Code change snippets
=== Section Start ===

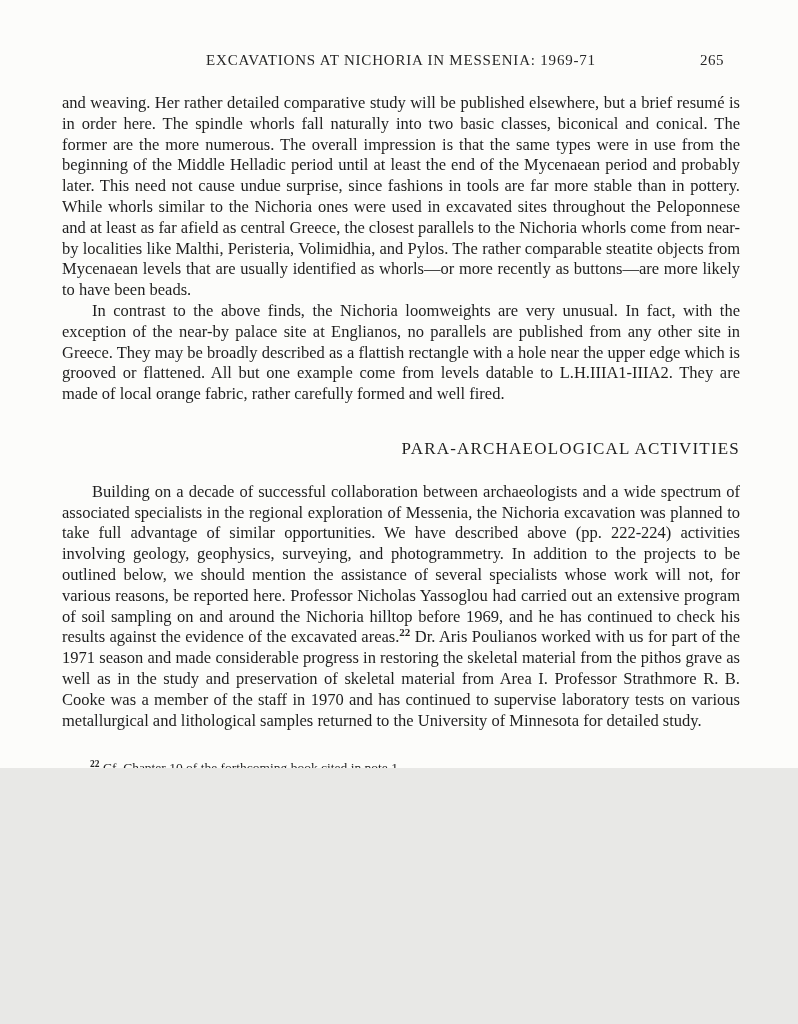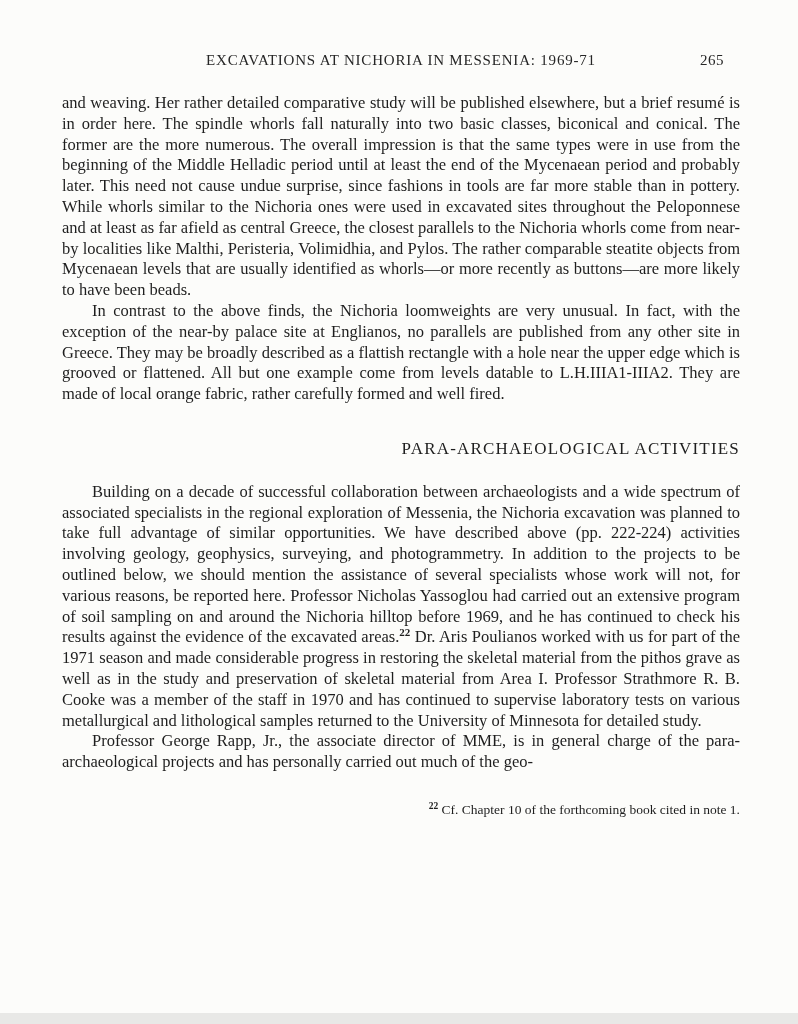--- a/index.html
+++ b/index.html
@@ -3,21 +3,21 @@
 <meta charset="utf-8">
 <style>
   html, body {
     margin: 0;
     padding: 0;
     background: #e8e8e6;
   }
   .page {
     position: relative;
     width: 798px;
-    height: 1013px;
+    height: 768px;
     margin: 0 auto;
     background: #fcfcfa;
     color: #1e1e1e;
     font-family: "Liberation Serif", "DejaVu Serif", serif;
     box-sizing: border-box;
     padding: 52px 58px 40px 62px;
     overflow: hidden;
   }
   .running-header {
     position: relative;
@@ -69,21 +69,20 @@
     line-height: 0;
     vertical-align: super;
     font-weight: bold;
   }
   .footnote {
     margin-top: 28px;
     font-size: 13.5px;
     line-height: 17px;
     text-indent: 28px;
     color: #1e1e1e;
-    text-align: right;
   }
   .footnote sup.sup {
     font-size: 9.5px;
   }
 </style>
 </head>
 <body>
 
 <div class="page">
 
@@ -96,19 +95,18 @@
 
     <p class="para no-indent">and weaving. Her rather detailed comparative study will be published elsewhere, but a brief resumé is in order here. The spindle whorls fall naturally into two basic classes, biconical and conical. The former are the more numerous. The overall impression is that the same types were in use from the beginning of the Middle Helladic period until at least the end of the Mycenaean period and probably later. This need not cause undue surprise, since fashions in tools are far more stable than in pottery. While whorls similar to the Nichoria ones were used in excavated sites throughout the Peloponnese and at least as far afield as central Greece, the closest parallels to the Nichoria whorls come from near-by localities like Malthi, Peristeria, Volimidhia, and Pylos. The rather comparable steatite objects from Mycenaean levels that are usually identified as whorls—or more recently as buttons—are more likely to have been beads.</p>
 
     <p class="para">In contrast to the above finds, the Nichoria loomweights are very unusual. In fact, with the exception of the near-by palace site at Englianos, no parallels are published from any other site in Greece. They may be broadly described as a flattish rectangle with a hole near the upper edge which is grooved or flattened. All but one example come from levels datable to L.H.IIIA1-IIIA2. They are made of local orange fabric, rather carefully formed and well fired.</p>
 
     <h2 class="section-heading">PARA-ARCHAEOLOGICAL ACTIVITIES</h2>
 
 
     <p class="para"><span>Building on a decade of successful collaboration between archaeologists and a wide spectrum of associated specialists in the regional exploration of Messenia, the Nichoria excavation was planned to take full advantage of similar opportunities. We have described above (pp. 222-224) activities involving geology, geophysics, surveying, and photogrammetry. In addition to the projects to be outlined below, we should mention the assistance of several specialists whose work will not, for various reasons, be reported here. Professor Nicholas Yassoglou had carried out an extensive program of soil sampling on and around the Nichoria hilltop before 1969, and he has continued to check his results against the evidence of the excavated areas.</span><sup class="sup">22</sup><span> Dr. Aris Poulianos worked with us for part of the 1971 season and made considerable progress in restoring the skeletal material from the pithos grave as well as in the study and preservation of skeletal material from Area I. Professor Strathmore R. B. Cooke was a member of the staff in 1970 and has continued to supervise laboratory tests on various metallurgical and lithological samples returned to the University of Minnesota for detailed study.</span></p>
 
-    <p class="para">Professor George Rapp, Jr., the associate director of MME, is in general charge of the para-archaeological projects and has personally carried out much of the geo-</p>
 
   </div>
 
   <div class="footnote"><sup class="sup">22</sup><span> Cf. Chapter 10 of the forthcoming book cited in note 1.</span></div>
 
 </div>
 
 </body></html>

=== Section End ===

Work task:
All lines holding the word "background" must be copied from the data.

Exercise output:
     background: #e8e8e6;
     background: #fcfcfa;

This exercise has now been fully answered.